» Task requirements:
Give the entries again, precisely as they were written.

» Source records:
++++++++

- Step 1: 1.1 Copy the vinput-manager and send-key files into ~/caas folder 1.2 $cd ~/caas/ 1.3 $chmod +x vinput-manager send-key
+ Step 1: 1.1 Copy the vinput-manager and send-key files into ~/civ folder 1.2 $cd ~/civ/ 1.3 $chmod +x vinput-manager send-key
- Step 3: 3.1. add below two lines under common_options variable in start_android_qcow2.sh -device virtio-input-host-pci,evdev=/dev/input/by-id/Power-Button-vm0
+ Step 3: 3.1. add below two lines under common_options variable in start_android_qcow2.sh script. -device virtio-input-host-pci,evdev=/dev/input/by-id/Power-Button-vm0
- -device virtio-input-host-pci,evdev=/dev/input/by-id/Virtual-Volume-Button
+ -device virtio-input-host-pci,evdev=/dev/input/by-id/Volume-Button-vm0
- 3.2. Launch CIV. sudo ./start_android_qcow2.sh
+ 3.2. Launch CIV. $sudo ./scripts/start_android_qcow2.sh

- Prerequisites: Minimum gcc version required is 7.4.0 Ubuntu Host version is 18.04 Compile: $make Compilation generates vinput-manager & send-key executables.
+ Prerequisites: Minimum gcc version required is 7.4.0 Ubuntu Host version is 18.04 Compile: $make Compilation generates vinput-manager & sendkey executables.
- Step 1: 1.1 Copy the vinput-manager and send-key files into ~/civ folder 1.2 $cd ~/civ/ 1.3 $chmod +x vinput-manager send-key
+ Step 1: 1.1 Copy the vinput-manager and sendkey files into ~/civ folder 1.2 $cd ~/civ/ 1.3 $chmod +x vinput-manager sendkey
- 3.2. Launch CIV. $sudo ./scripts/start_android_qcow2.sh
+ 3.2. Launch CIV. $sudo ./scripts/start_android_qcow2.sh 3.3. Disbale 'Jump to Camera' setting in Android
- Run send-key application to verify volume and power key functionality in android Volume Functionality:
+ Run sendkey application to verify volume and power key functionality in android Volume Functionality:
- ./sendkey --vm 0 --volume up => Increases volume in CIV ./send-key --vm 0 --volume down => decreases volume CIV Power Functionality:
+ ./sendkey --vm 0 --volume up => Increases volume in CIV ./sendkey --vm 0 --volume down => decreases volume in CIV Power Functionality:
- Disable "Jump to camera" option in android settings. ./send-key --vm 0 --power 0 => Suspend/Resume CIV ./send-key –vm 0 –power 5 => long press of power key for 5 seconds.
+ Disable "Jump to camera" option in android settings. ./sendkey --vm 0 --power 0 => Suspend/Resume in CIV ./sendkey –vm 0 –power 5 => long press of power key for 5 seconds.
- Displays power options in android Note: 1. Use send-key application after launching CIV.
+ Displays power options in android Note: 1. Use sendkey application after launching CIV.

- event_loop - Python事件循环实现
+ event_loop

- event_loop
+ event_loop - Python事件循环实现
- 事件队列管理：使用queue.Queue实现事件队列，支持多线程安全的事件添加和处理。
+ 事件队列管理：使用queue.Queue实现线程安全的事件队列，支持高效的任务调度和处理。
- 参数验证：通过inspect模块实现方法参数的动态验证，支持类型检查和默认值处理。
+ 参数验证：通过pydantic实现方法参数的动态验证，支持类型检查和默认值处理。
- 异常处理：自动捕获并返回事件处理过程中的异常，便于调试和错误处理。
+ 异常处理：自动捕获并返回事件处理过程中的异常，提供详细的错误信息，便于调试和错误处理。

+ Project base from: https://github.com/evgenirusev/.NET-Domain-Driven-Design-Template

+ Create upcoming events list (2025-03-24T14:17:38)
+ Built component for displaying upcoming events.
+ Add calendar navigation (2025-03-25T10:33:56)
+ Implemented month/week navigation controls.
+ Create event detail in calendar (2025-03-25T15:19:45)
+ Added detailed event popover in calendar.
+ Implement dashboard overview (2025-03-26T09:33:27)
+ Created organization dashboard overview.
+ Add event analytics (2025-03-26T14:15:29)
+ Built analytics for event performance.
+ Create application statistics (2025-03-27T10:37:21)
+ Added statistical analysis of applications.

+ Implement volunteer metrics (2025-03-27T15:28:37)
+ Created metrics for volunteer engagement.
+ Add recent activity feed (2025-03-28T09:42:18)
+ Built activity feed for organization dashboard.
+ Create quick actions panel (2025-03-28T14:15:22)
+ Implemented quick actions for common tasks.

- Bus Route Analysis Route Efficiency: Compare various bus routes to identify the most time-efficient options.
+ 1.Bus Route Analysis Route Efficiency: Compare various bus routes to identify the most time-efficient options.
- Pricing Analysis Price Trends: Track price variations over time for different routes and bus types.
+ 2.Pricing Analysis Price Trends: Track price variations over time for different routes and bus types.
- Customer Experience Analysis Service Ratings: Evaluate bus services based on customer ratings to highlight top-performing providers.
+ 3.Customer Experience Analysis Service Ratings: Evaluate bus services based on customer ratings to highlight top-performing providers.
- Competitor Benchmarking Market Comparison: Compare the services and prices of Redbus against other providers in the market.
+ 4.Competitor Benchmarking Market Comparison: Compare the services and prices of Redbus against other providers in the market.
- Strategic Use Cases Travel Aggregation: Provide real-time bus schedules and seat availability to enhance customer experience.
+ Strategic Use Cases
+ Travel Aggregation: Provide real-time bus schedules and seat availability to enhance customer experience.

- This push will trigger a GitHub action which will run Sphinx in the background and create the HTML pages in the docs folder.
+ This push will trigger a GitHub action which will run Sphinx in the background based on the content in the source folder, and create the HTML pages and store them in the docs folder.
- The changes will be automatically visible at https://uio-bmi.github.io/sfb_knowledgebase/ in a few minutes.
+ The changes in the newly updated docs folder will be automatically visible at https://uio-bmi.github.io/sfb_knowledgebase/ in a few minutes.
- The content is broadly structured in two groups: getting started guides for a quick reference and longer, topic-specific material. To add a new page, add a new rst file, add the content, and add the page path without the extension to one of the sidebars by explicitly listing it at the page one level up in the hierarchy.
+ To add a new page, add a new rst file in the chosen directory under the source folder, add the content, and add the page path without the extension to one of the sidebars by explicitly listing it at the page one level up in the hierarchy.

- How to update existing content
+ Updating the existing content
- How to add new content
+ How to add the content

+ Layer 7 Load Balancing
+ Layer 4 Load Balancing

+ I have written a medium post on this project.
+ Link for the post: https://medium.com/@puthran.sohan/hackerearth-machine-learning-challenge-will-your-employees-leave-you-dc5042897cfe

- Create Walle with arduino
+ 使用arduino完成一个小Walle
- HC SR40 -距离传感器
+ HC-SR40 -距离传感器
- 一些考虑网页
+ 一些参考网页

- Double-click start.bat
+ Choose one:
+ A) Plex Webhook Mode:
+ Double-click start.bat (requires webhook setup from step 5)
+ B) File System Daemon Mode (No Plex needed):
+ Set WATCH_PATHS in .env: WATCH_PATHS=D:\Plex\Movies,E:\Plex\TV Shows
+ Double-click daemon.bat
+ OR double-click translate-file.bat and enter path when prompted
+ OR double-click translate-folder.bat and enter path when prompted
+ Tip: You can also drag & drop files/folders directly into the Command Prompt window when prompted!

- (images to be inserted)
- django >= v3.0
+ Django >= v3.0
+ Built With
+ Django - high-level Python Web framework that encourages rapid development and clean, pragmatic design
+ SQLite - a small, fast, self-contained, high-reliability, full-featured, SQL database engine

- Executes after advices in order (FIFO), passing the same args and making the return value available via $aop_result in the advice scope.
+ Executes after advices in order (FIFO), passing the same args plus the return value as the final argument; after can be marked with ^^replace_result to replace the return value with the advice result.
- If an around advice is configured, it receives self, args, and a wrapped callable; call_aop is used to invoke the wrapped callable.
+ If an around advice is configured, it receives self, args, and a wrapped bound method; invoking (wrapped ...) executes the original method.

++++++++

» Solved exercise:
- Step 1: 1.1 Copy the vinput-manager and send-key files into ~/caas folder 1.2 $cd ~/caas/ 1.3 $chmod +x vinput-manager send-key
+ Step 1: 1.1 Copy the vinput-manager and send-key files into ~/civ folder 1.2 $cd ~/civ/ 1.3 $chmod +x vinput-manager send-key
- Step 3: 3.1. add below two lines under common_options variable in start_android_qcow2.sh -device virtio-input-host-pci,evdev=/dev/input/by-id/Power-Button-vm0
+ Step 3: 3.1. add below two lines under common_options variable in start_android_qcow2.sh script. -device virtio-input-host-pci,evdev=/dev/input/by-id/Power-Button-vm0
- -device virtio-input-host-pci,evdev=/dev/input/by-id/Virtual-Volume-Button
+ -device virtio-input-host-pci,evdev=/dev/input/by-id/Volume-Button-vm0
- 3.2. Launch CIV. sudo ./start_android_qcow2.sh
+ 3.2. Launch CIV. $sudo ./scripts/start_android_qcow2.sh

- Prerequisites: Minimum gcc version required is 7.4.0 Ubuntu Host version is 18.04 Compile: $make Compilation generates vinput-manager & send-key executables.
+ Prerequisites: Minimum gcc version required is 7.4.0 Ubuntu Host version is 18.04 Compile: $make Compilation generates vinput-manager & sendkey executables.
- Step 1: 1.1 Copy the vinput-manager and send-key files into ~/civ folder 1.2 $cd ~/civ/ 1.3 $chmod +x vinput-manager send-key
+ Step 1: 1.1 Copy the vinput-manager and sendkey files into ~/civ folder 1.2 $cd ~/civ/ 1.3 $chmod +x vinput-manager sendkey
- 3.2. Launch CIV. $sudo ./scripts/start_android_qcow2.sh
+ 3.2. Launch CIV. $sudo ./scripts/start_android_qcow2.sh 3.3. Disbale 'Jump to Camera' setting in Android
- Run send-key application to verify volume and power key functionality in android Volume Functionality:
+ Run sendkey application to verify volume and power key functionality in android Volume Functionality:
- ./sendkey --vm 0 --volume up => Increases volume in CIV ./send-key --vm 0 --volume down => decreases volume CIV Power Functionality:
+ ./sendkey --vm 0 --volume up => Increases volume in CIV ./sendkey --vm 0 --volume down => decreases volume in CIV Power Functionality:
- Disable "Jump to camera" option in android settings. ./send-key --vm 0 --power 0 => Suspend/Resume CIV ./send-key –vm 0 –power 5 => long press of power key for 5 seconds.
+ Disable "Jump to camera" option in android settings. ./sendkey --vm 0 --power 0 => Suspend/Resume in CIV ./sendkey –vm 0 –power 5 => long press of power key for 5 seconds.
- Displays power options in android Note: 1. Use send-key application after launching CIV.
+ Displays power options in android Note: 1. Use sendkey application after launching CIV.

- event_loop - Python事件循环实现
+ event_loop

- event_loop
+ event_loop - Python事件循环实现
- 事件队列管理：使用queue.Queue实现事件队列，支持多线程安全的事件添加和处理。
+ 事件队列管理：使用queue.Queue实现线程安全的事件队列，支持高效的任务调度和处理。
- 参数验证：通过inspect模块实现方法参数的动态验证，支持类型检查和默认值处理。
+ 参数验证：通过pydantic实现方法参数的动态验证，支持类型检查和默认值处理。
- 异常处理：自动捕获并返回事件处理过程中的异常，便于调试和错误处理。
+ 异常处理：自动捕获并返回事件处理过程中的异常，提供详细的错误信息，便于调试和错误处理。

+ Project base from: https://github.com/evgenirusev/.NET-Domain-Driven-Design-Template

+ Create upcoming events list (2025-03-24T14:17:38)
+ Built component for displaying upcoming events.
+ Add calendar navigation (2025-03-25T10:33:56)
+ Implemented month/week navigation controls.
+ Create event detail in calendar (2025-03-25T15:19:45)
+ Added detailed event popover in calendar.
+ Implement dashboard overview (2025-03-26T09:33:27)
+ Created organization dashboard overview.
+ Add event analytics (2025-03-26T14:15:29)
+ Built analytics for event performance.
+ Create application statistics (2025-03-27T10:37:21)
+ Added statistical analysis of applications.

+ Implement volunteer metrics (2025-03-27T15:28:37)
+ Created metrics for volunteer engagement.
+ Add recent activity feed (2025-03-28T09:42:18)
+ Built activity feed for organization dashboard.
+ Create quick actions panel (2025-03-28T14:15:22)
+ Implemented quick actions for common tasks.

- Bus Route Analysis Route Efficiency: Compare various bus routes to identify the most time-efficient options.
+ 1.Bus Route Analysis Route Efficiency: Compare various bus routes to identify the most time-efficient options.
- Pricing Analysis Price Trends: Track price variations over time for different routes and bus types.
+ 2.Pricing Analysis Price Trends: Track price variations over time for different routes and bus types.
- Customer Experience Analysis Service Ratings: Evaluate bus services based on customer ratings to highlight top-performing providers.
+ 3.Customer Experience Analysis Service Ratings: Evaluate bus services based on customer ratings to highlight top-performing providers.
- Competitor Benchmarking Market Comparison: Compare the services and prices of Redbus against other providers in the market.
+ 4.Competitor Benchmarking Market Comparison: Compare the services and prices of Redbus against other providers in the market.
- Strategic Use Cases Travel Aggregation: Provide real-time bus schedules and seat availability to enhance customer experience.
+ Strategic Use Cases
+ Travel Aggregation: Provide real-time bus schedules and seat availability to enhance customer experience.

- This push will trigger a GitHub action which will run Sphinx in the background and create the HTML pages in the docs folder.
+ This push will trigger a GitHub action which will run Sphinx in the background based on the content in the source folder, and create the HTML pages and store them in the docs folder.
- The changes will be automatically visible at https://uio-bmi.github.io/sfb_knowledgebase/ in a few minutes.
+ The changes in the newly updated docs folder will be automatically visible at https://uio-bmi.github.io/sfb_knowledgebase/ in a few minutes.
- The content is broadly structured in two groups: getting started guides for a quick reference and longer, topic-specific material. To add a new page, add a new rst file, add the content, and add the page path without the extension to one of the sidebars by explicitly listing it at the page one level up in the hierarchy.
+ To add a new page, add a new rst file in the chosen directory under the source folder, add the content, and add the page path without the extension to one of the sidebars by explicitly listing it at the page one level up in the hierarchy.

- How to update existing content
+ Updating the existing content
- How to add new content
+ How to add the content

+ Layer 7 Load Balancing
+ Layer 4 Load Balancing

+ I have written a medium post on this project.
+ Link for the post: https://medium.com/@puthran.sohan/hackerearth-machine-learning-challenge-will-your-employees-leave-you-dc5042897cfe

- Create Walle with arduino
+ 使用arduino完成一个小Walle
- HC SR40 -距离传感器
+ HC-SR40 -距离传感器
- 一些考虑网页
+ 一些参考网页

- Double-click start.bat
+ Choose one:
+ A) Plex Webhook Mode:
+ Double-click start.bat (requires webhook setup from step 5)
+ B) File System Daemon Mode (No Plex needed):
+ Set WATCH_PATHS in .env: WATCH_PATHS=D:\Plex\Movies,E:\Plex\TV Shows
+ Double-click daemon.bat
+ OR double-click translate-file.bat and enter path when prompted
+ OR double-click translate-folder.bat and enter path when prompted
+ Tip: You can also drag & drop files/folders directly into the Command Prompt window when prompted!

- (images to be inserted)
- django >= v3.0
+ Django >= v3.0
+ Built With
+ Django - high-level Python Web framework that encourages rapid development and clean, pragmatic design
+ SQLite - a small, fast, self-contained, high-reliability, full-featured, SQL database engine

- Executes after advices in order (FIFO), passing the same args and making the return value available via $aop_result in the advice scope.
+ Executes after advices in order (FIFO), passing the same args plus the return value as the final argument; after can be marked with ^^replace_result to replace the return value with the advice result.
- If an around advice is configured, it receives self, args, and a wrapped callable; call_aop is used to invoke the wrapped callable.
+ If an around advice is configured, it receives self, args, and a wrapped bound method; invoking (wrapped ...) executes the original method.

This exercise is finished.